Oct 19, 2015

Textual description of firstImageUrl

Mapreduce program in eclipse - Generate hadoop2x-eclipse-plugin and configure with eclipse

In order to write map-reduce program in eclipse, we need to place hadoop2x-eclipse-plugin jar inside plugin directory of eclipse installation.The main agenda of this post is to generate hadoop2x-eclipse-plugin and run a sample hadoop program in eclipse.This post has been divided into three parts, install eclipse into Ubuntu 13.04, generate hadoop2x-eclipse-plugin jar and finally run a sample map- reduce program in eclipse. Part 2 of this post may be skipped, as I have generated hadoop2x-eclipse-plugin jar, Download hadoop2x-eclipse-plugin jar.

Install eclipse in Ubuntu 13.04

1. First check whether you require 64 bit/32 bit distribution by running following command and  Download eclipse distribution accordingly.Place downloaded eclipse distribution as per your convenience.To check 32 bit or 64 bit machine run following command (uname -m  Or getconf LONG_BIT) :
zytham@ubuntu:~$ uname -m
x86_64
zytham@ubuntu:~$ getconf LONG_BIT
64
2. Now extract the downloaded distribution (eclipse-jee-juno-SR2-linux-gtk-x86_64.tar.gz) using following command. It creates a directory eclipse in current directory.
zytham@ubuntu:~$ tar -zxvf eclipse-jee-juno-SR2-linux-gtk-x86_64.tar.gz
3. Move the extracted folder "eclipse" to /opt. Use following command.It will create a new directory  /opt/eclipse
zytham@ubuntu:~$ sudo mv eclipse /opt/
4. We have set-up eclipse in our machine and it can be launched from shell using following command:
zytham@ubuntu:/opt$ /opt/eclipse/eclipse -clean &

5. For appending eclipse in unity launcher refer this.

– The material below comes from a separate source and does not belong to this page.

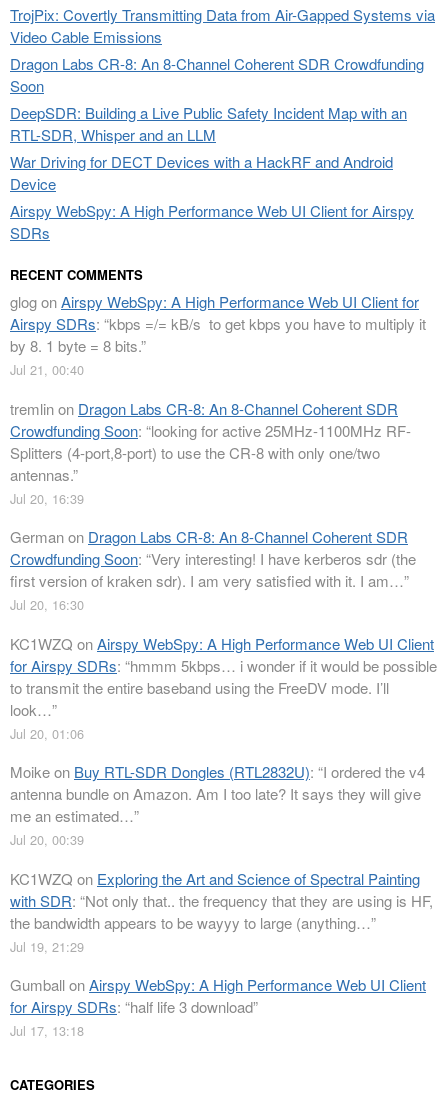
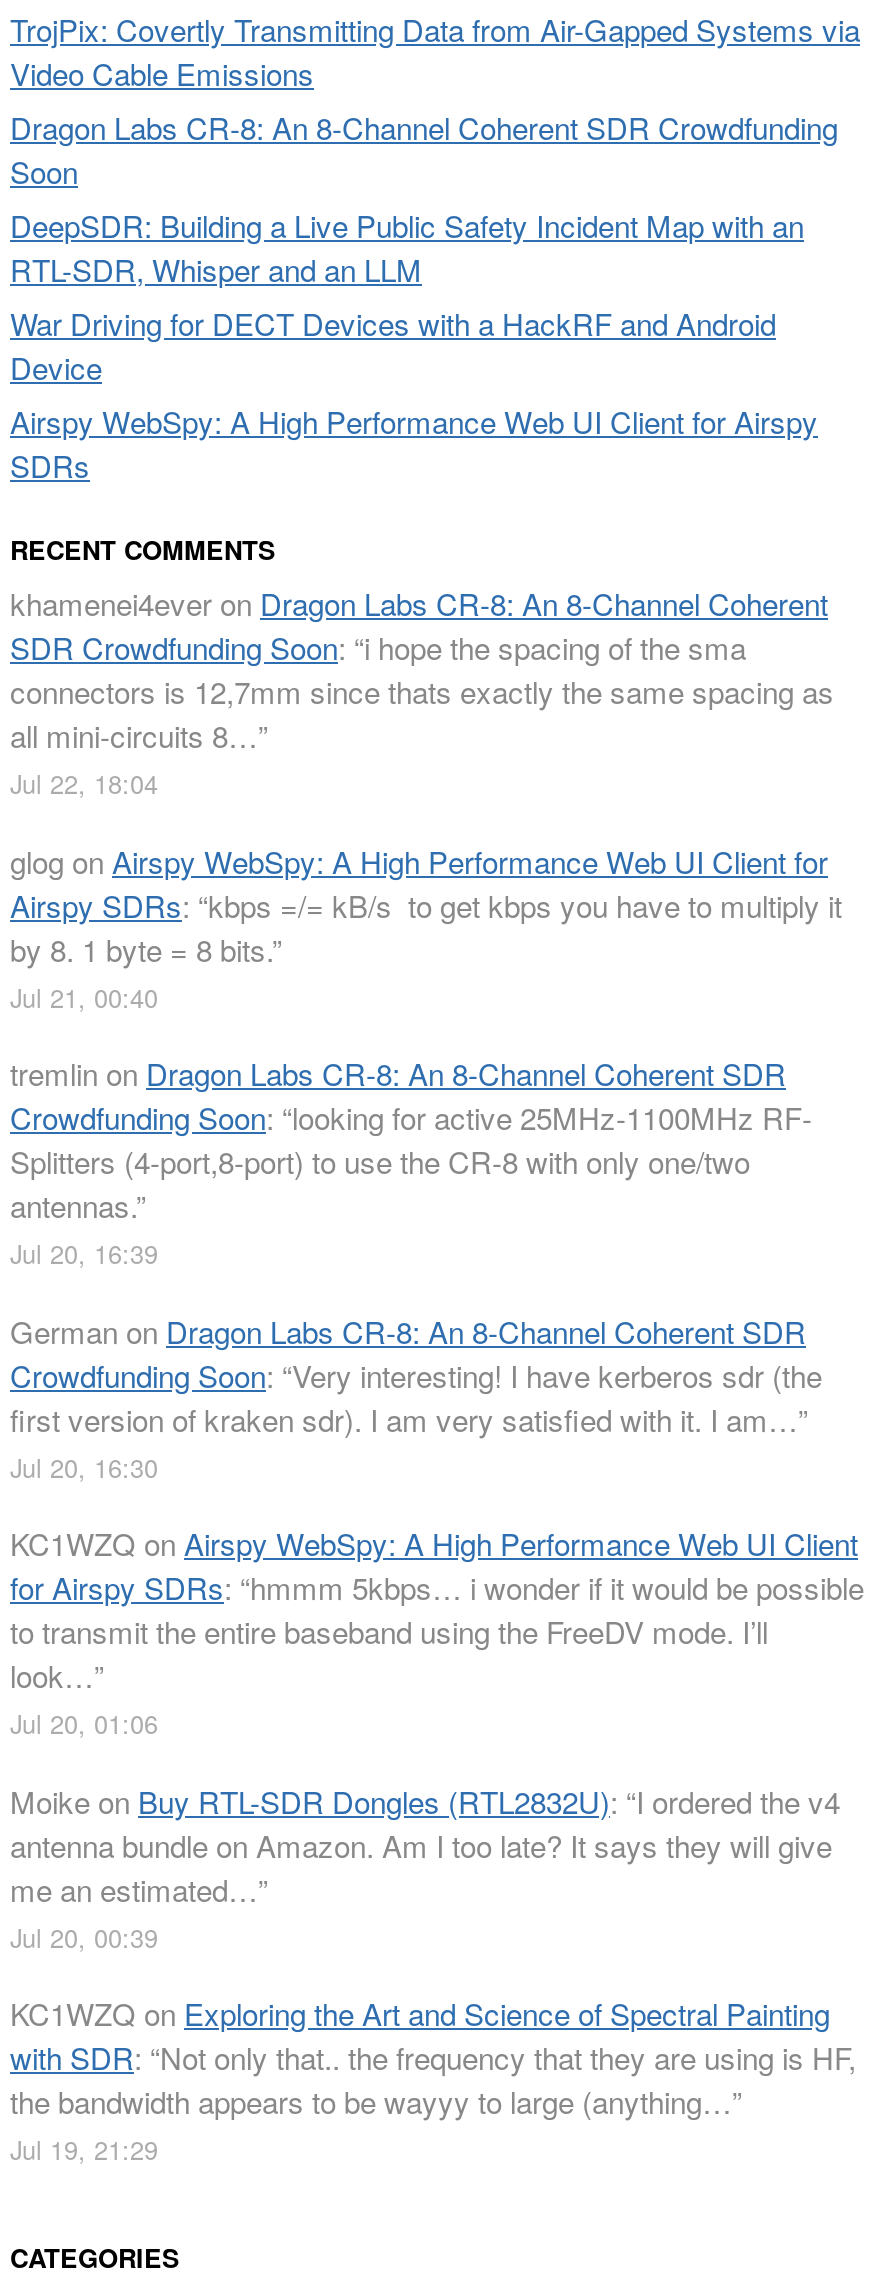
none -> [10,582,834,802] khamenei4ever on Dragon Labs CR-8: An 8-Channel Coherent | SDR Crowdfunding Soon: “i hope the spacing of the sma | connectors is 12,7mm since thats exactly the same spacing as | all mini-circuits 8…” | Jul 22, 18:04
moved [10,291,437,956] -> [10,839,864,2168]: glog on Airspy WebSpy: A High Performance Web UI Client for | Airspy SDRs: “kbps =/= kB/s to get kbps you have to multiply it | by 8. 1 byte = 8 bits.” | ... | the bandwidth appears to be wayyy to large (anything…” | Jul 19, 21:29
[10,974,426,1040] Gumball on Airspy WebSpy: A High Performance Web UI Client | for Airspy SDRs: “half life 3 download” | Jul 17, 13:18 -> none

Generate hadoop2x-eclipse-plugin jar

1. Download hadoop2x-eclipse-plugin project and extract it at some convenient location, say hadoop2x-eclipse-plugin-master is your extracted directory name.
zytham@ubuntu:~/Downloads$ tar -zxvf hadoop2x-eclipse-plugin-master.tar
2. Now using "ant" building  tool, we build downloaded project and generate hadoop jar for eclipse.
zytham@ubuntu:~/Downloads$ cd hadoop2x-eclipse-plugin-master/
zytham@ubuntu:~/Downloads/hadoop2x-eclipse-plugin-master$ cd src/contrib/eclipse-plugin
zytham@ubuntu:~/Downloads/hadoop2x-eclipse-plugin-master/src/contrib/eclipse-plugin$ ant jar -Dversion=2.6.1 -Dhadoop.version=2.6.1 -Declipse.home=/opt/eclipse -Dhadoop.home=/usr/local/hadoop2.6.1
It will take some time and once build process succeeded, final jar will be generated at following location:-  hadoop2x-eclipse-plugin-master/build/contrib/eclipse-plugin/hadoop-eclipse-plugin-2.6.1.jar
Note:- If you do not want to build eclipse plugin jar or your build failed,  Download hadoop-eclipse-plugin-2.6.1.jar

Run sample map reduce program in eclipse

  1. Add hadoop-eclipse-plugin-2.6.1.jar in plugin directory of eclipse installation (/opt/eclipse/plugins). now start tart eclipse, using this command:-   /opt/eclipse/eclipse -clean &
  2.  If you have added hadoop-eclipse-plugin correctly, right after opening eclipse you should see "DFS Locations" node in project explorer section(Shown in following diagram). 
  1. Create a map reduce project in eclipse. Go to File -> New - > Projects. Select map/Reduce project type from wizard.as shown in above diagram(right side).
    Give a valid project name and configure hadoop installation directory. Click next and in Java settings page mark check box "Allow output folders in source folders"(as highlighted in following diagram). Click finish and we will have a map-reduce project in  project explorer.
  1. Here we are going to run , word count example. Create a class (say WordCountSampleExample.java) in the give project and copy following word count example.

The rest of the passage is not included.